LED Circuit Lighting Troubleshooting

Hi,

I am working on a controls circuit with LEDs, switches and a small fan powered by a 9V battery. The circuit is using a a breadboard for connections and soldered wiring from the switches back to the breadboard. I am using a 9V battery and using the full power for the fan portion of the circuit, with no problem running the fan. The LEDs are to be wired in parallel for a total of eight LEDs. I am wiring in parallel for individual operation. Four of these LEDs have the concave button with microswitch for a SPDT switch. The remaining four LEDs have a simple SPST switch. The problem I am running into is that not all of the LEDs are lighting up. I can turn on all LEDs individually but cannot light up all of them at once. I believe it is more of a wiring problem instead of power but I could be wrong. In some cases, two LEDs will light but the third switch will override the previous two which is odd.

Below is a circuit schematic of what I am trying to achieve with the wiring at the breadboard.

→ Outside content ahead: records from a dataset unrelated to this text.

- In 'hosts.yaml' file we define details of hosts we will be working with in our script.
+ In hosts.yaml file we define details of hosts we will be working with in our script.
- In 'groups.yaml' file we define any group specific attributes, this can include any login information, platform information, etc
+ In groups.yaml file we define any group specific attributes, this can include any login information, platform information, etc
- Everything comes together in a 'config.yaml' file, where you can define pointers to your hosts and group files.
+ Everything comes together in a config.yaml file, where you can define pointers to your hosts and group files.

Control Board Circuit.pdf (56.3 KB)

Hopefully this description helps explain what I am trying to achieve and that you are able to help troubleshoot a little bit. A poor mechanical engineer here who only got through circuits one almost 8 years ago. We are trying to make this control board for my nephew for the holidays so troubleshooting the circuit would be ideal. If not the little guy won’t know at least haha.

Thanks!

Typical 9V batteries are rated for ~500mA with a suggested discharge of ~15mA. A typical 10mm LED will pull 10-20mA of forward current. If some, but not all, LEDS are lighting up then it could certainly be a power issue. I would suggest trying to power with a regulated power supply that you can monitor the voltage level and current pull. You could try running 2 9V batteries in parallel but the discharge rate might still be an issue.

Also, you need one resistor per LED. When you only use a single resistor you end up capping the power supply voltage for all the LEDs at whatever the lowest forward voltage LED you have connected.

For example, if you light up a red LED with a forward voltage of 2 volts, that caps the supply voltage for all the remaining LEDs and you might have a blue LED that needs a minimum of 3 volts to light you’re also trying to illuminate. Since only 2 volts is available, the blue LED won’t light up.

Your SPDT switches are creating a short circuit when the LED is not selected. Don’t connect the third terminal to ground.